O Love that will not let me go,
I rest my weary soul in thee;
I give thee back the life I owe,
That in thine ocean depths its flow
May richer, fuller be.

O light that followest all my way,
I yield my flickering torch to thee;
My heart restores its borrowed ray,
That in thy sunshine’s blaze its day
May brighter, fairer be.

O Joy that seekest me through pain,
I cannot close my heart to thee;
I trace the rainbow through the rain,
And feel the promise is not vain,
That morn shall tearless be.

O Cross that liftest up my head,
I dare not ask to fly from thee;
I lay in dust life’s glory dead,
And from the ground there blossoms red
Life that shall endless be.

(George Matheson)

I hate the pain. I flee from the pain. I want nothing to do with the pain. But I am perfected by the pain.

No buts about it. We agree.

Lizards in the Fridge

Subtropical Florida, where we are ‘cursed’ to live, is awash in lizards. These small guys are everywhere in the yard, on the trees, in the bushes, one currently confined to my son’s terrarium (“Where are you going, Colin?” “Outside to catch some bugs for my lizard.”), and even in the house.

Once, when I was new to Florida, a lizard in the house scurried into our refrigerator as I held open the door. I thought, “Well, all the worse for him, I suppose” and I left him there somewhere under the crisper figuring in a very short time he could do no harm.

Later, I told Barb, and she was beside herself that I had left the creature there. So, I did the good husband thing. I dismantled the fridge, found the now stiff (and being a northerner assumed dead) lizard, and tossed him in the trash. Job done. Until, of course, his cold blood warmed up, he unstiffened, and escaped from the trash.

That was a long time ago. I’ve learned now throw stiff lizards outside. Or give them to Colin.

What’s that story got to do with anything?

I love the honesty of those who read this blog, like that of this person, who responded privately (which is an option open to you all) to my summary last week of the steps we can take in the process of sanctification.

I said:

Within a framework of God’s gracious changing of us are five concrete things we can be about. These are the things God wants us to do. Through these things HE works HIS change in us…. They are:

1. Know who you are
2. Seek the work of God’s grace to change you
3. Put yourself in the way of grace
4. Mortify sin
5. Rejoice in the gospel

To this he responded honestly:

I especially suck at number 4.

I love that honesty. Truth be told, I suck at number 4 as well.

But such honesty, of course, is lacking in those who really do ‘suck at number 4’.

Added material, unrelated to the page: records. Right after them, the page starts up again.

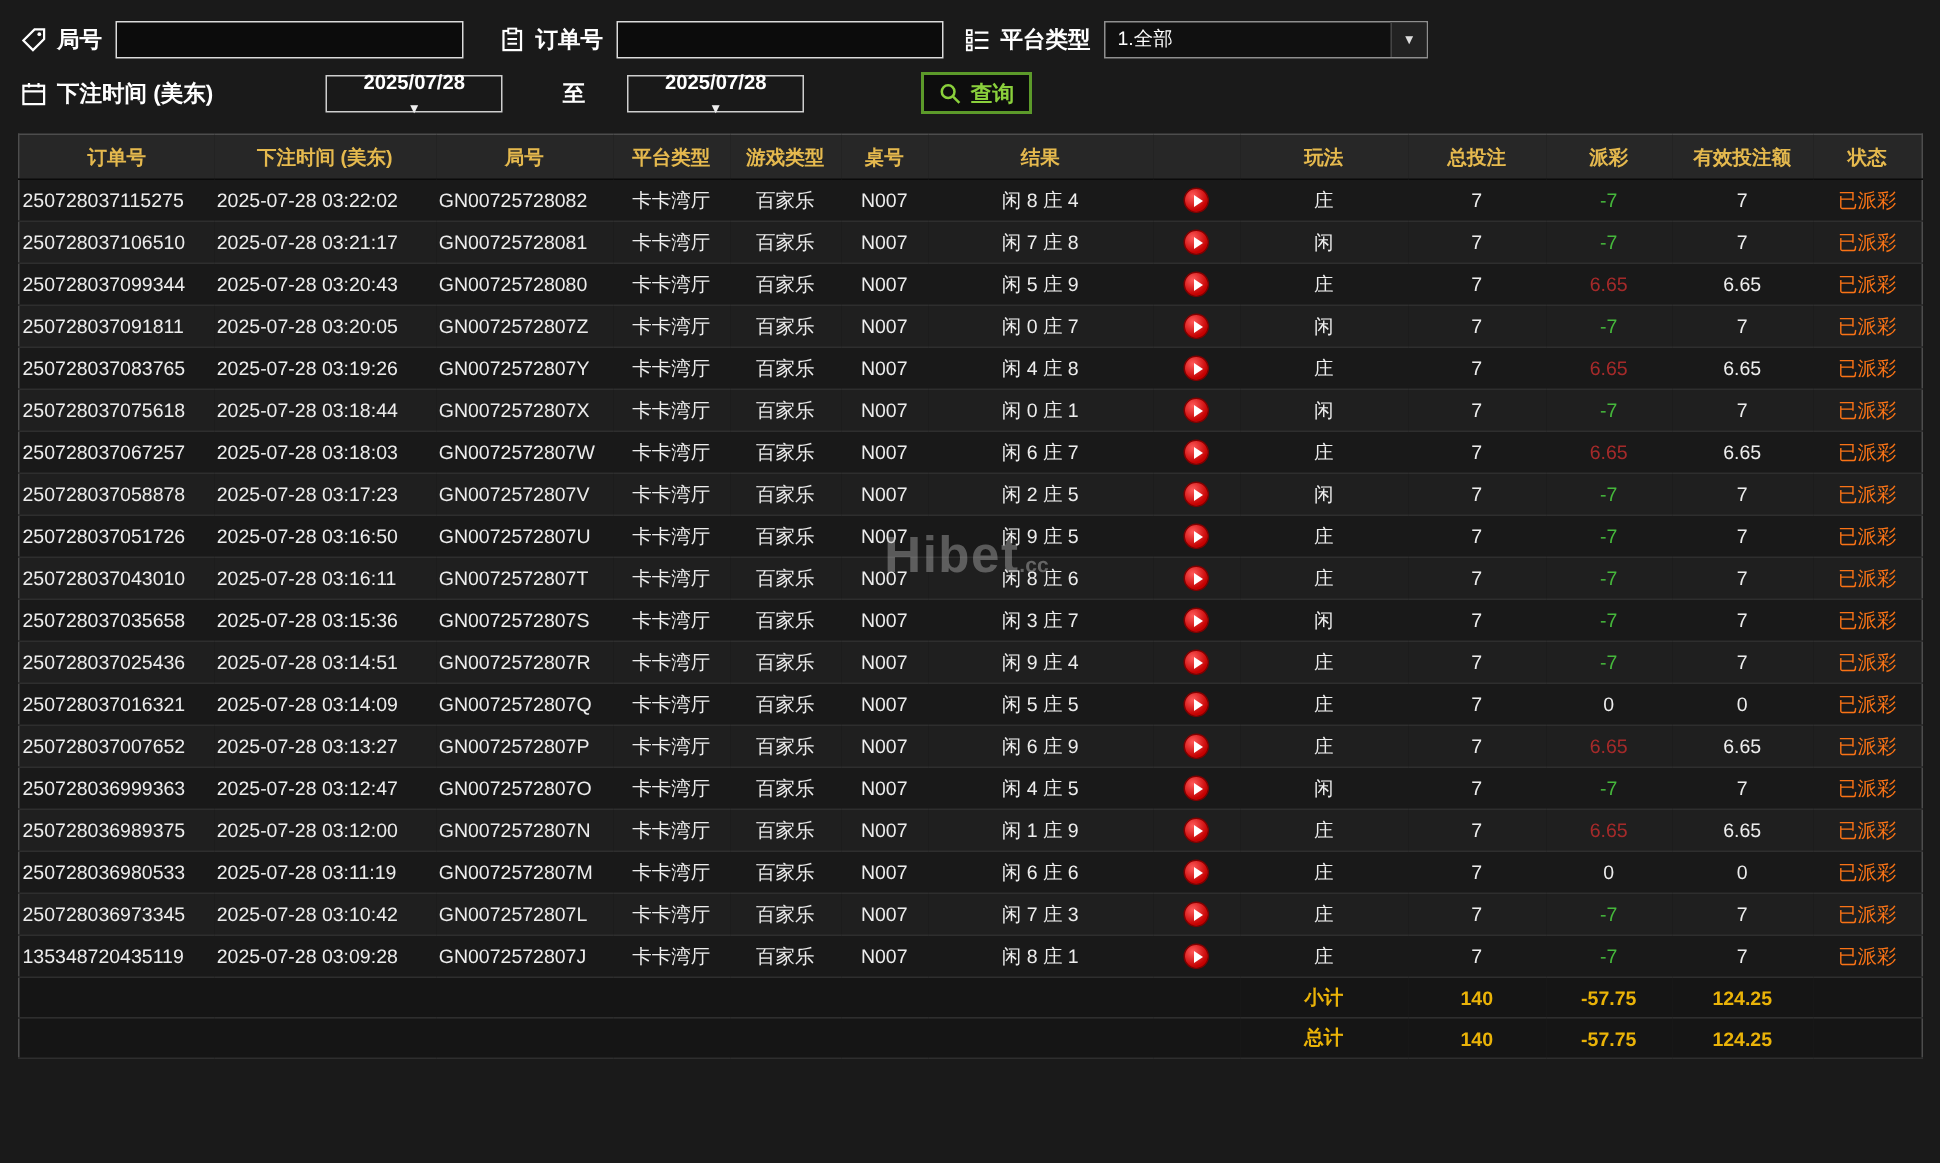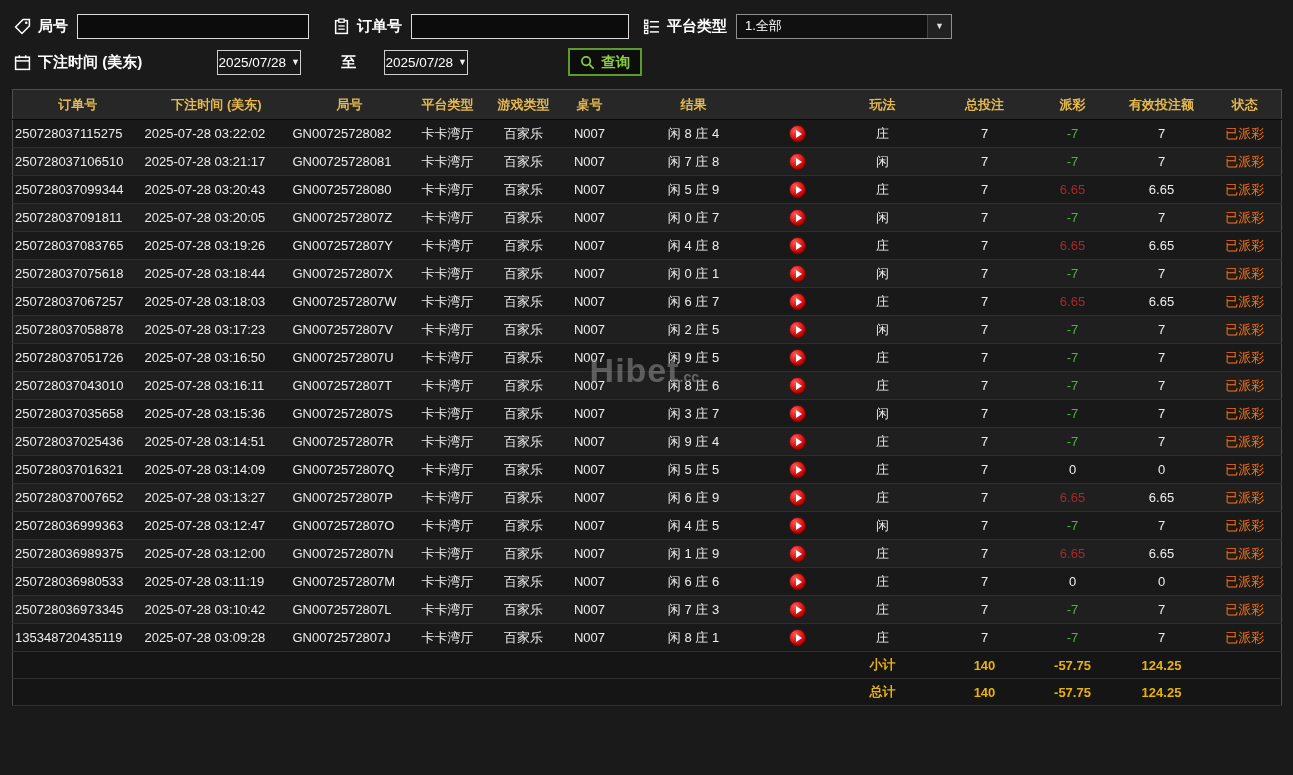--- a/index.html
+++ b/index.html
@@ -23,9 +23,9 @@
           align-items:center;color:#fff;font-size:13px;padding-left:8px;cursor:pointer;}
   .sel-arrow{margin-left:auto;font-size:9px;color:#ddd;padding:0 7px;border-left:1px solid #444;
              line-height:23px;background:#222;}
-  .date-btn{width:84px;height:25px;border:1px solid #cfcfcf;background:#191919;color:#fff;
-            font-weight:normal;font-size:13.5px;display:flex;align-items:center;justify-content:center;
-            gap:5px;cursor:pointer;}
+  .date-btn{width:118px;height:25px;border:1px solid #cfcfcf;background:#191919;color:#fff;
+            font-weight:bold;font-size:13.5px;display:flex;align-items:center;justify-content:center;
+            gap:5px;cursor:pointer;flex-direction:column;}
   .date-btn .arrow{font-size:9px;color:#eee;}
   .d1{margin-left:66px;}
   .to-label{color:#fff;font-weight:bold;font-size:15px;margin:0 0 0 40px;}

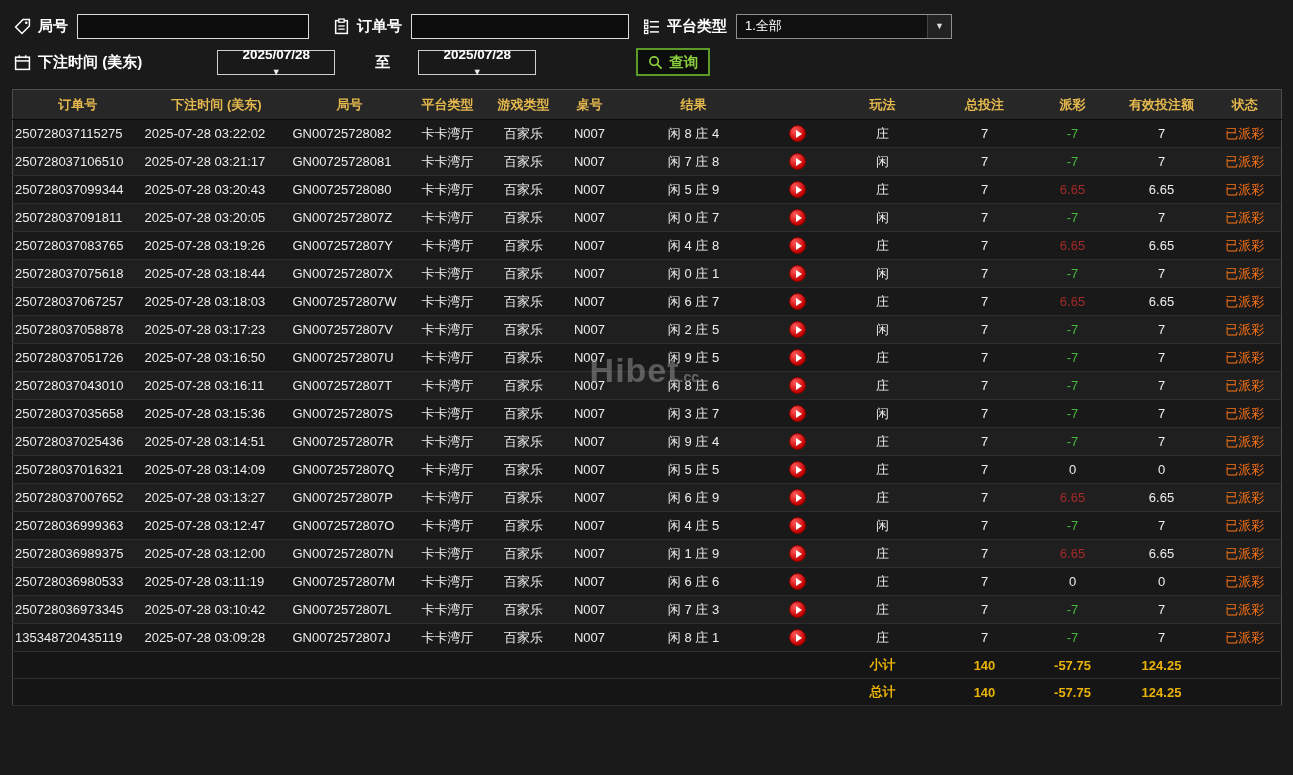--- a/index.html
+++ b/index.html
@@ -30,7 +30,7 @@
   .d1{margin-left:66px;}
   .to-label{color:#fff;font-weight:bold;font-size:15px;margin:0 0 0 40px;}
   .d2{margin-left:28px;}
-  .query-btn{height:28px;margin-left:100px;background:#0d0d0d;border:2px solid #5c9a2a;color:#8ad03c;
+  .query-btn{height:28px;margin-left:78px;background:#0d0d0d;border:2px solid #5c9a2a;color:#8ad03c;
              font-size:14.5px;font-weight:bold;display:flex;align-items:center;gap:5px;padding:0 10px;
              cursor:pointer;font-family:inherit;}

That’s the thing. Honesty and clarity is a gift that God gives us to help us grow. If I cannot see the lizard in the refrigerator, I am not grieved by it. And if I’m not grieved by it, I won’t have the honesty to admit it is there. And if I lack that honesty, I’ll protect it there, and won’t do anything to extract it.

It’s the same with sin, isn’t it?

The Pharisee in Luke 18 could not, or would not, see his sin and so he was not bothered by it. The honesty and clarity that God gave the tax collector was painful. He was miserable because, of course, he ‘sucked at number 4’.

Clarity causes misery. But even that misery is evidence of God being at work.

Eventually, under God’s tutelage, we will less and less be comfortable with various lizards and we will extract them. Some we will throw in the trash, and they’ll come back to grieve us again. But some, in time, with God’s help, we’ll throw outside. (Or, turn over to the torturer with his terrarium.)